Monday, June 4, 2007

OSGi and Hibernate

A long time Dutch friend of mine, Petr van Blokland and me are working on a yet another web framework. I will not go into the reasons for YAWFW, except that his background is graphic design which means aesthetics play a large role in this framework. However, this focus does not exclude us from having to handle mundane details like web requests, models, views, and databases. I am participating because it is a good way to get some enterprise systems experience. Obviously the whole infrastructure is based around OSGi.

To get the picture, a short sketch of the architecture. Incoming requests are dispatched to a servlet by the HOST header to a service. This makes it possible to handle multiple sites in the same OSGi framework. We call this servlet the site servlet.The servlet we dispatch to can be anything, but so far we are using a hand made servlet that uses Groovy classes as pages. The first part of the path is the class name, the second part is the method name and the remainder are parameters. That is, a request like http://www.acme.com/home/index is a call to the class index() method in the home class.

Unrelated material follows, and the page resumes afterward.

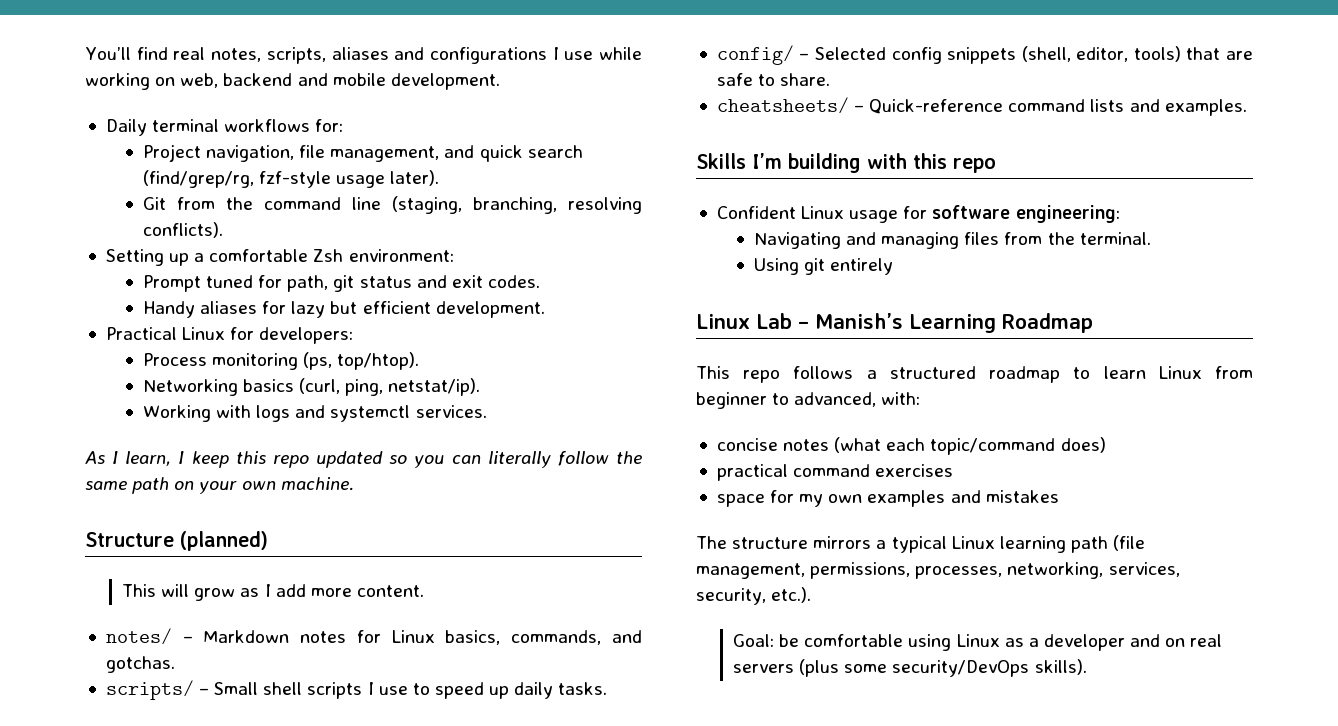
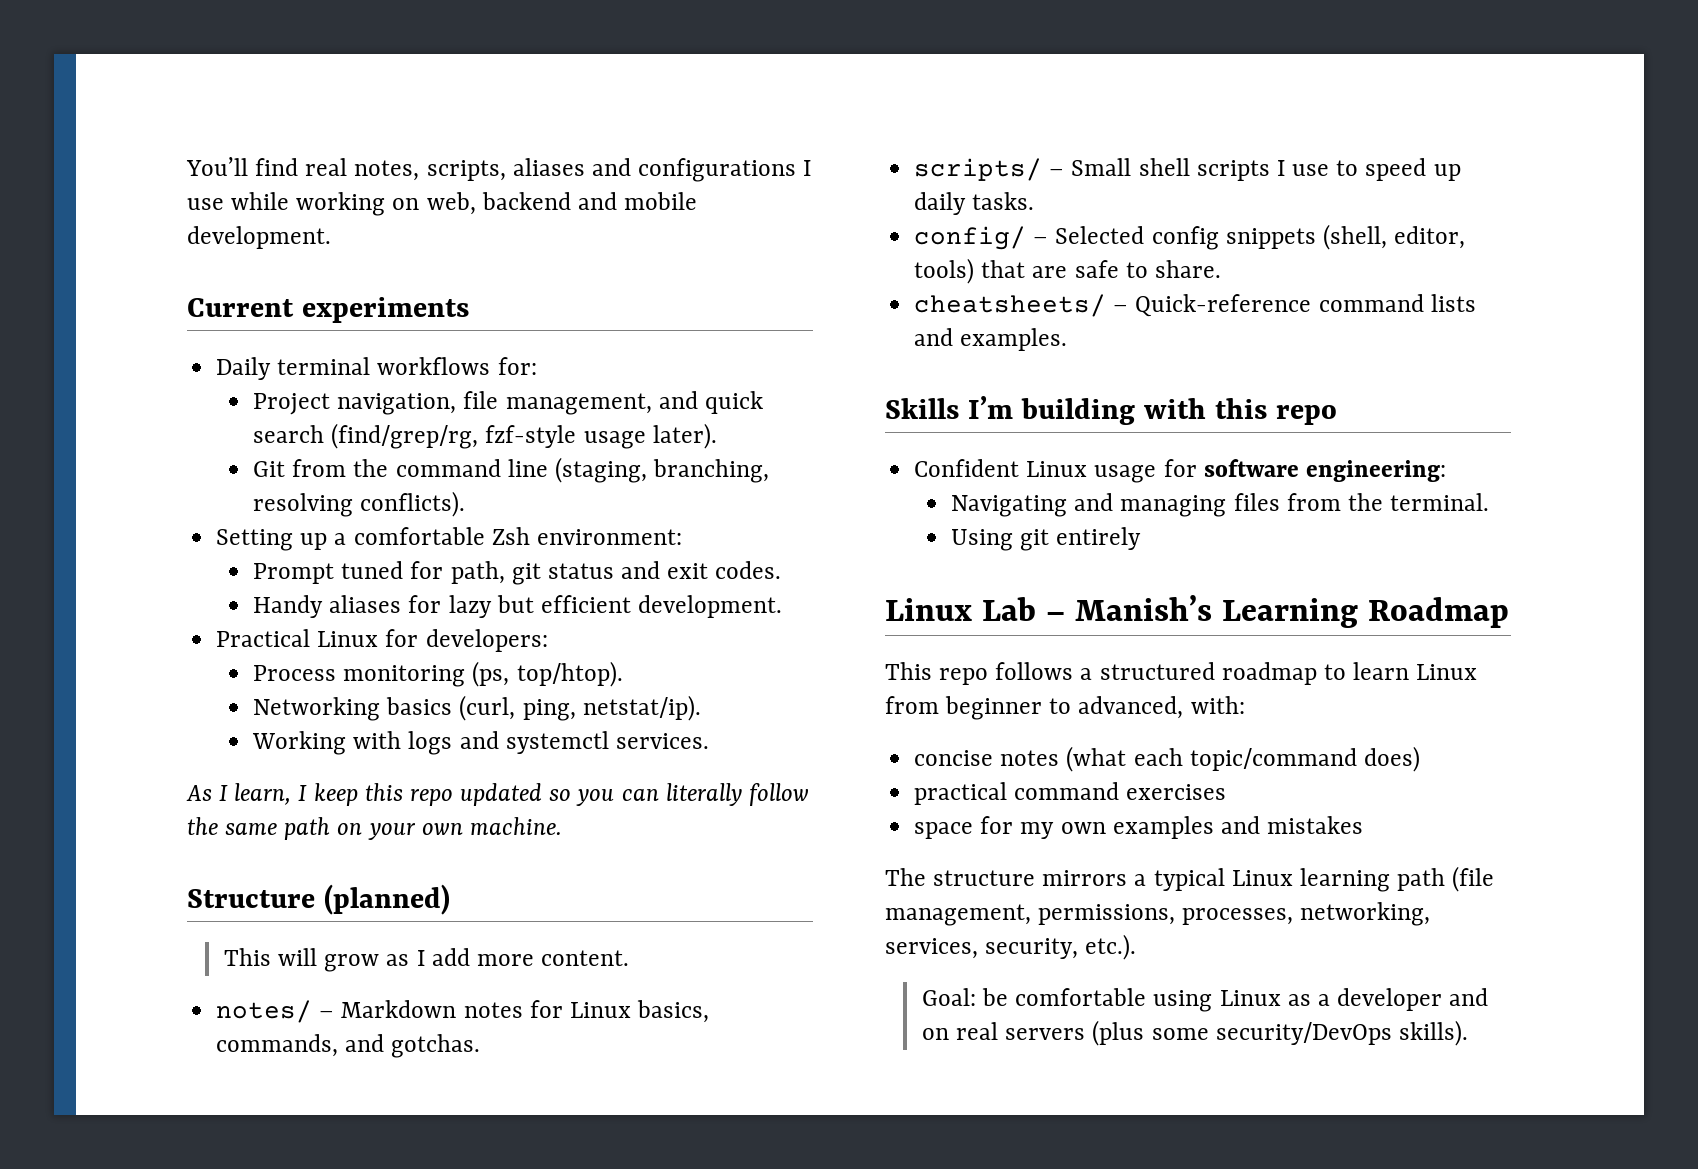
+ Current experiments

The Groovy class is a normal class that does not have to extend or implement anything. When we create it, we assign it a special meta class which we call the Builder. It is a bit different from a Groovy builder, but tries to achieve the same goal: merge code and html. The Builder is setup by the site servlet. Each site can have its own specialized builder. The builder can provide methods to the page class, this makes it easy to provide high level tags to the page. For example, you can make your own tag for a navigation bar.

Builders in Groovy are a marvelous concept, they merge the power of a full blown language with the power of declarative programming à la HTML. The achieve this goals using closures. Closures are blocks of code that have access to their surrounding context but that can be manipulated as objects.

def x = { print "hello $it" }
x() // Call the block

As a Smalltalker, the absence of closures in Java is one of the most painful experiences in my professional life. Anyway, closures allow you to parametrize functions. In Groovy, closures allow you to write code like:

def index() {
def title = "Hello World"
html {
head {
title { title }
}
body {
h1 { title }
}
}
}

This is actually quite an interesting approach but it is not the purpose of this blog. We also needed a database for our web framework ... Groovy provides some very interesting SQL capabilities and I was really tempted. However, Groovy uses some weird trick to recompile the source code in runtime to prevent one from having to write SQL statements (see findAll). A lofty goal, but in this case not worth the expense. The code generated weird errors when the source code was not available in run time. So the only alternative seemed to be Hibernate.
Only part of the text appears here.